• [Problem description]:
Please write out the listing exactly, leaving each picture out.

### The records

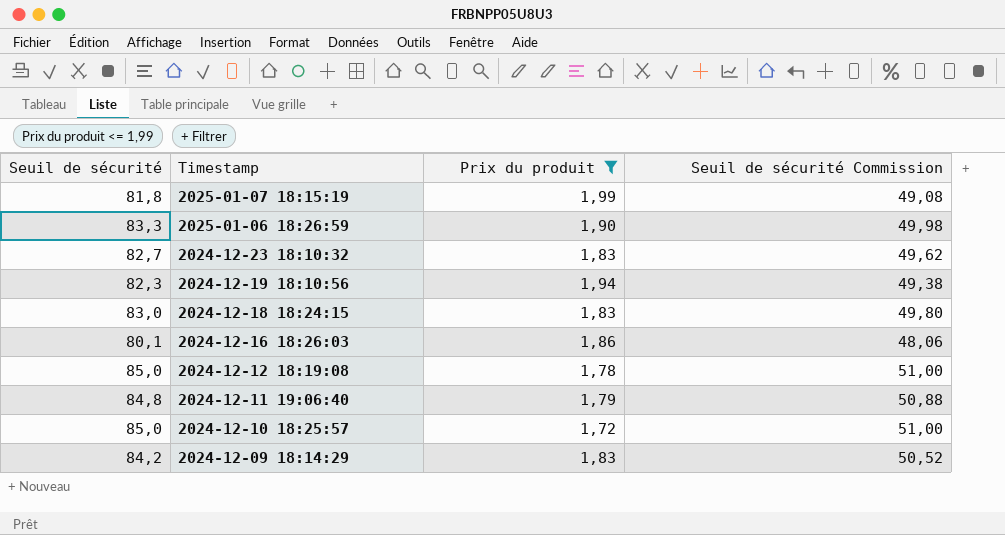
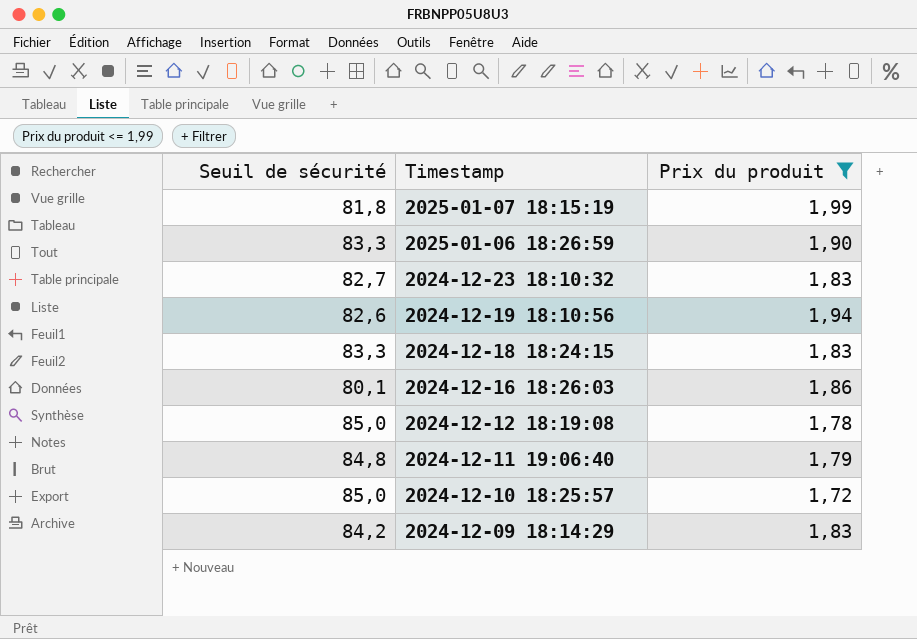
column Seuil de sécurité Commission | formula: [Seuil de sécurité] * 0,6 -> none
2024-12-19 18:10:56 | Seuil de sécurité: 82,3 -> 82,6
2024-12-18 18:24:15 | Seuil de sécurité: 83,0 -> 83,3

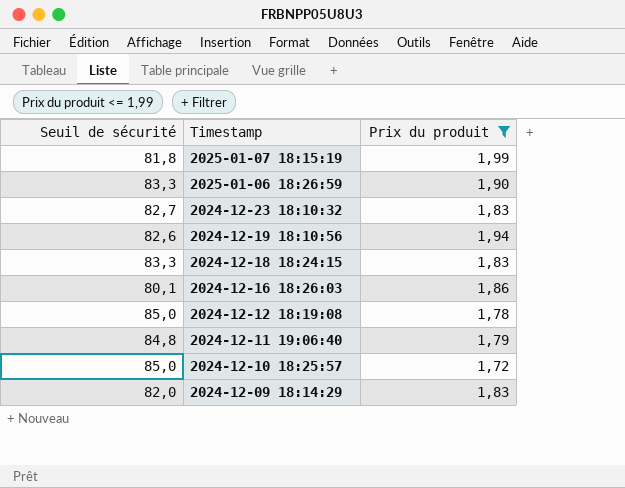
2024-12-09 18:14:29 | Seuil de sécurité: 84,2 -> 82,0

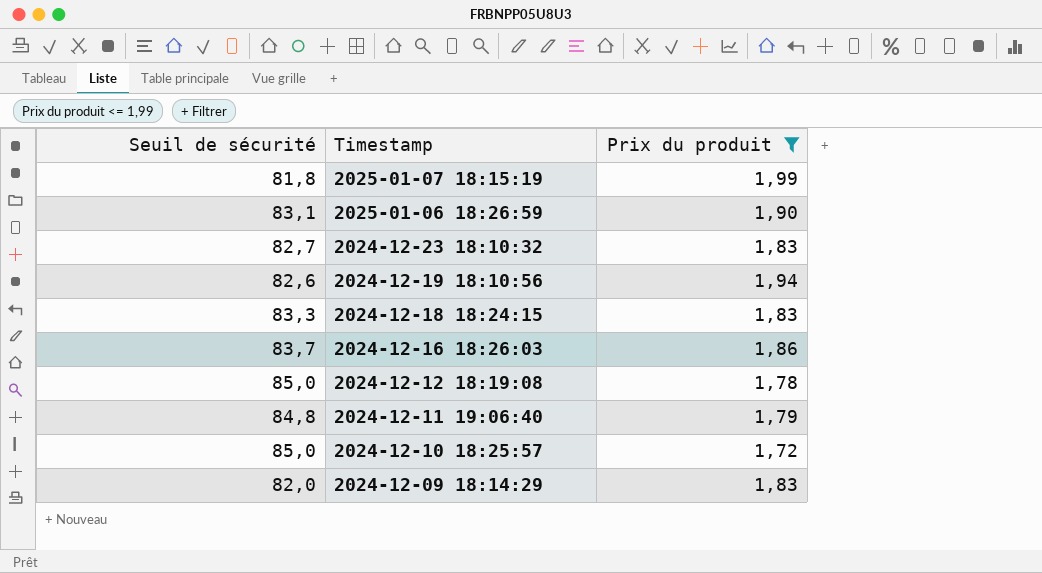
2025-01-06 18:26:59 | Seuil de sécurité: 83,3 -> 83,1
2024-12-16 18:26:03 | Seuil de sécurité: 80,1 -> 83,7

######

• [Result for this exercise]:
column Seuil de sécurité Commission | formula: [Seuil de sécurité] * 0,6 -> none
2024-12-19 18:10:56 | Seuil de sécurité: 82,3 -> 82,6
2024-12-18 18:24:15 | Seuil de sécurité: 83,0 -> 83,3

2024-12-09 18:14:29 | Seuil de sécurité: 84,2 -> 82,0

2025-01-06 18:26:59 | Seuil de sécurité: 83,3 -> 83,1
2024-12-16 18:26:03 | Seuil de sécurité: 80,1 -> 83,7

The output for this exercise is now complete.